REQUIRED ACTION –
Make an exact copy of the records below, leaving every image out.

ENTRIES SUPPLIED –

┌──

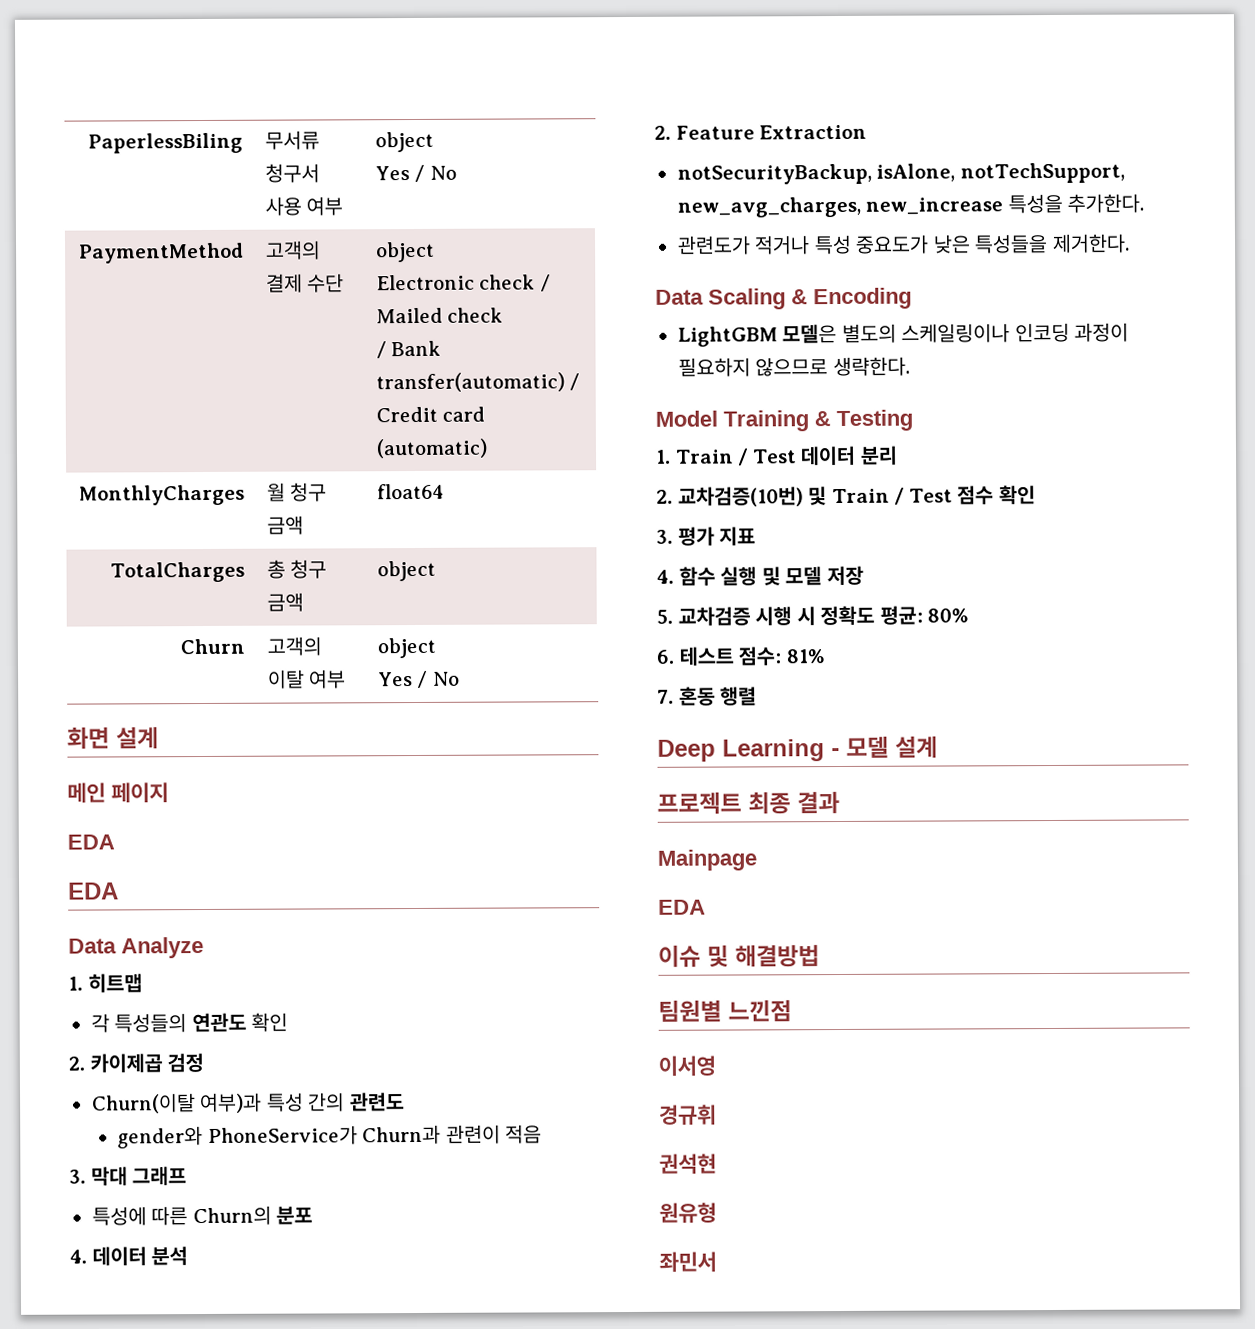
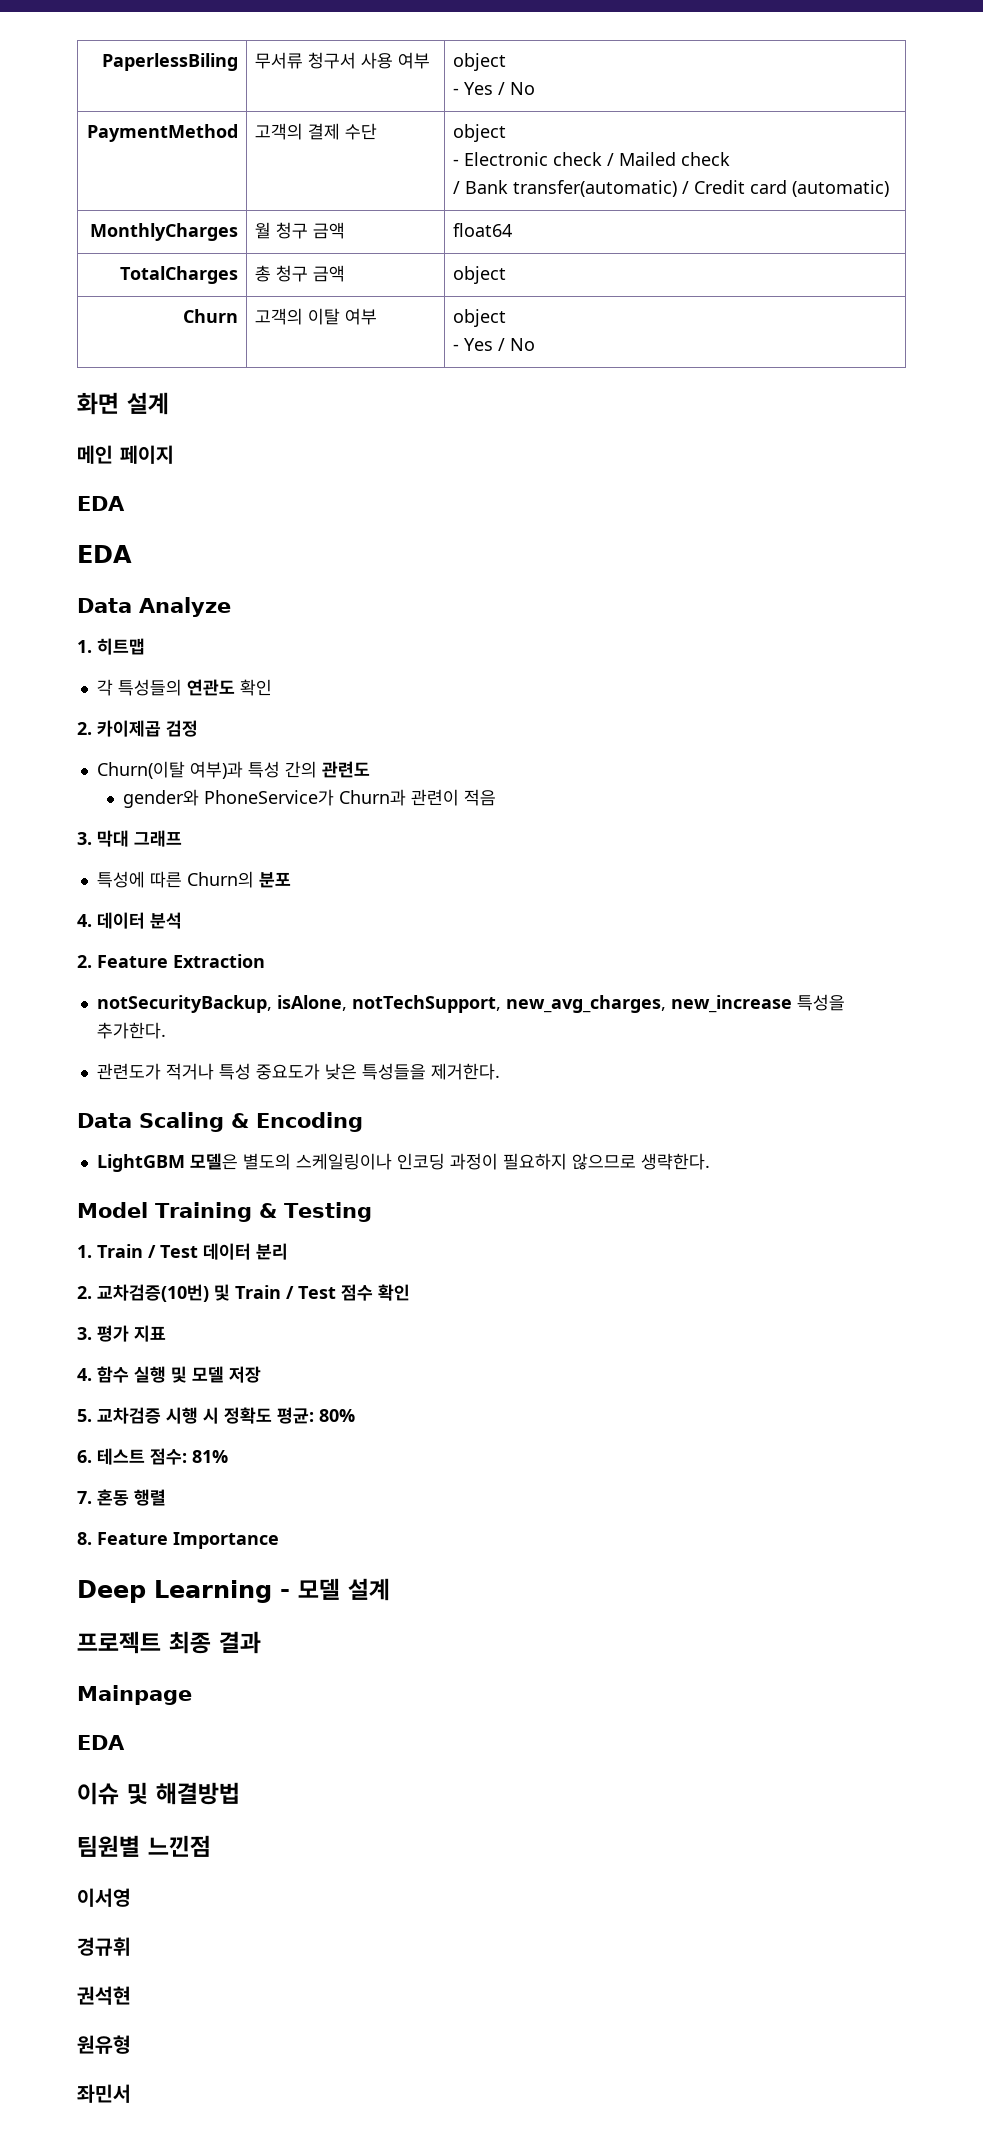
  PaperlessBiling | 무서류 청구서 사용 여부 | object
- Yes / No
+ - Yes / No
  PaymentMethod | 고객의 결제 수단 | object
- Electronic check / Mailed check
+ - Electronic check / Mailed check
  Churn | 고객의 이탈 여부 | object
- Yes / No
+ - Yes / No
+ 8. Feature Importance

└──

REPLY TO THE TASK –
  PaperlessBiling | 무서류 청구서 사용 여부 | object
- Yes / No
+ - Yes / No
  PaymentMethod | 고객의 결제 수단 | object
- Electronic check / Mailed check
+ - Electronic check / Mailed check
  Churn | 고객의 이탈 여부 | object
- Yes / No
+ - Yes / No
+ 8. Feature Importance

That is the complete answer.